Koffie is een altijd groen blijvende plant, die als struik of kleine boom groeit. Er zijn wel 90 soorten koffieplanten, maar er zijn er maar een paar die van betekenis zijn voor de koffie die we dagelijks drinken. Biologen hebben het over “coffea” uit de familie van de sterbladigen (rubiaceae). Deze heeft zijn oorsprong in de provincie Kaffa in Ethiopië.
De struiken van de koffieplant kunnen tot 4 meter hoog worden en hebben ovale bladeren met witte, trosvormige bloesems. In iedere steenvrucht van de plant, koffiebessen genaamd, bevinden zich twee zaden. Dat zijn de ons zo bekende koffiebonen. Afhankelijk van de soort koffieplant zijn de vruchten zo’n 7 tot 11 maanden na de bevruchting rijp. In deze tijd doorlopen ze een kleurwisseling van groen, via geel naar rood.
Van de ongeveer 90 verschillende soorten koffieplanten zijn de van Afrika afkomstige C. arabica (Arabicakoffie) en C. canephora (Robustakoffie) de soorten die het meest gebruikt worden. Daarnaast worden de soorten C. liberica en C. excelsa minder vaak gebruikt voor de productie van koffie.
De bloesems van de koffiestruik zijn wit en vormen veel vruchten. Hieruit komt, na bevruchting, de zogenoemde koffiebes. Het is een steenvrucht met daarin twee zaden. Dat zijn de ons bekende koffiebonen.

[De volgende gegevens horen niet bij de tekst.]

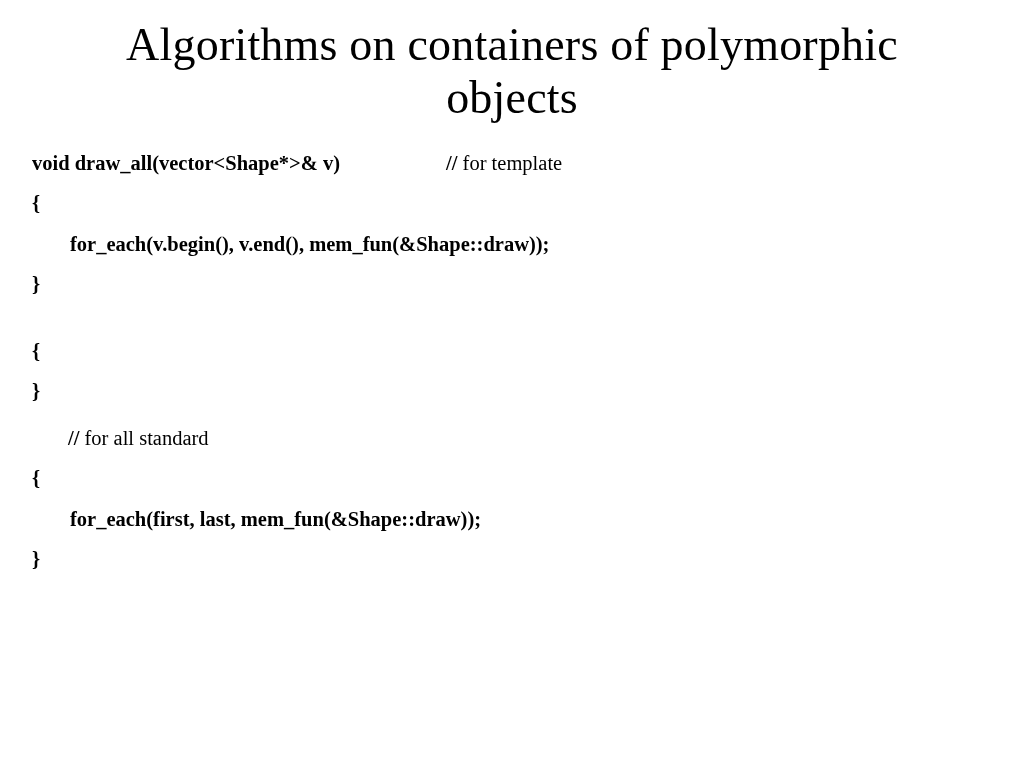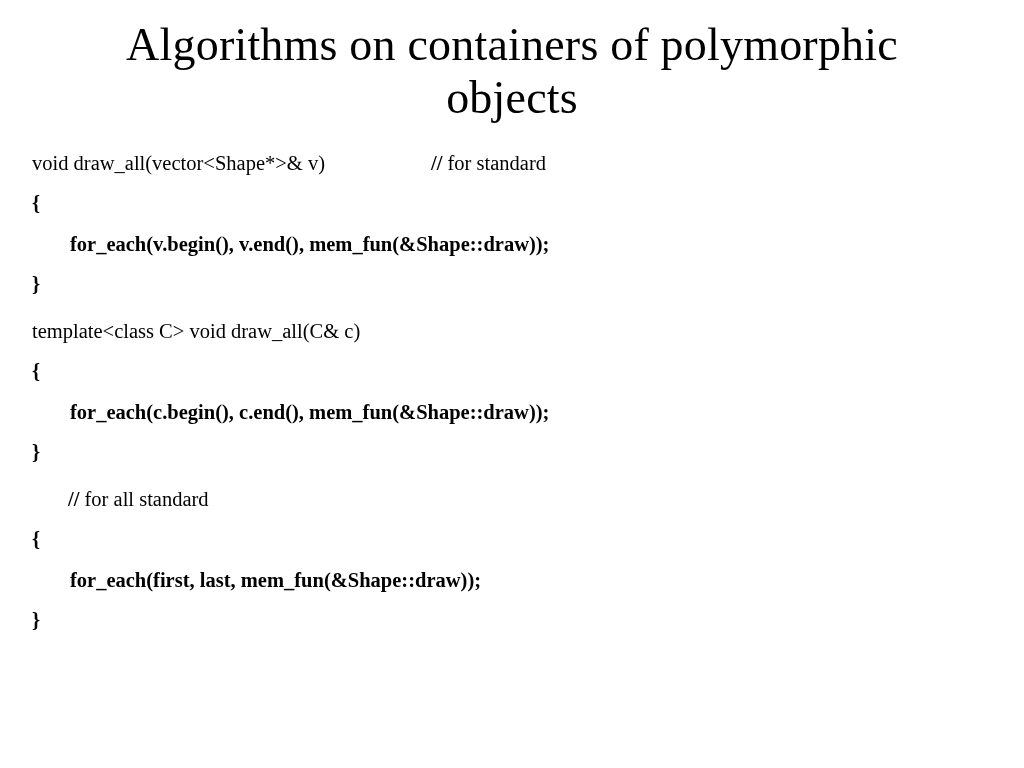--- a/index.html
+++ b/index.html
@@ -56,21 +56,21 @@
     font-weight: normal;
   }
   .comment .slashes {
     font-weight: bold;
   }
   .sig-row {
     display: flex;
     align-items: baseline;
   }
   .sig-code {
-    font-weight: normal;
+    font-weight: bold;
     white-space: pre;
   }
   .sig-comment {
     white-space: pre;
   }
   .gap-a { width: 106px; display: inline-block; }
   .gap-b { width: 64px; display: inline-block; }
   .gap-c { width: 36px; display: inline-block; }
 </style>
 </head>
@@ -79,34 +79,32 @@
 <div class="slide">
 
   <h1 class="slide-title">Algorithms on containers of polymorphic objects</h1>
 
   <div class="body-block">
 
     <div class="code-group">
       <div class="code-line sig-row">
         <span class="sig-code">void draw_all(vector&lt;Shape*&gt;&amp; v)</span>
         <span class="gap-a"></span>
-        <span class="sig-comment comment"><span class="slashes">//</span><span> for standard</span></span>
+        <span class="sig-comment comment"><span class="slashes">//</span><span> for template</span></span>
       </div>
       <div class="code-line">{</div>
       <div class="code-line"><span class="indent"></span><span>for_each(v.begin(), v.end(), mem_fun(&amp;Shape::draw));</span></div>
       <div class="code-line">}</div>
     </div>
 
     <div class="code-group">
       <div class="code-line sig-row">
-        <span class="sig-code">template&lt;class C&gt; void draw_all(C&amp; c)</span>
         <span class="gap-b"></span>
       </div>
       <div class="code-line">{</div>
-      <div class="code-line"><span class="indent"></span><span>for_each(c.begin(), c.end(), mem_fun(&amp;Shape::draw));</span></div>
       <div class="code-line">}</div>
     </div>
 
     <div class="code-group">
       <div class="code-line sig-row">
         <span class="gap-c"></span>
         <span class="sig-comment comment"><span class="slashes">//</span><span> for all standard</span></span>
       </div>
       <div class="code-line">{</div>
       <div class="code-line"><span class="indent"></span><span>for_each(first, last, mem_fun(&amp;Shape::draw));</span></div>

Koffie komt oorspronkelijk uit het tropische Afrika en Madagascar, maar heeft zich in de loop der tijd over alle tropische en subtropische regio’s verspreid.
Mix zorgt voor het smaakprofiel
Arabica, Robusta en oorsprongsgebied
Koffie is niet zomaar koffie. Naast de beide soorten Arabica en Robusta hebben ook nog het desbetreffende teeltgebied, de zogenoemde oorsprongsgebieden, grote invloed op het uiterlijk en aroma van de koffie.


Koffiemelanges
Vrijwel alle koffiebranders mengen hun koffiesoorten. Niet alleen om de smaak en de kosten, maar ook om natuurlijke kwaliteitswisselingen op te kunnen vangen en een gewenst smaakprofiel te kunnen creëren. Bonen van de meest uiteenlopende oorsprongsgebieden kunnen in één melange verwerkt zijn om het gewenste karakter te verkrijgen.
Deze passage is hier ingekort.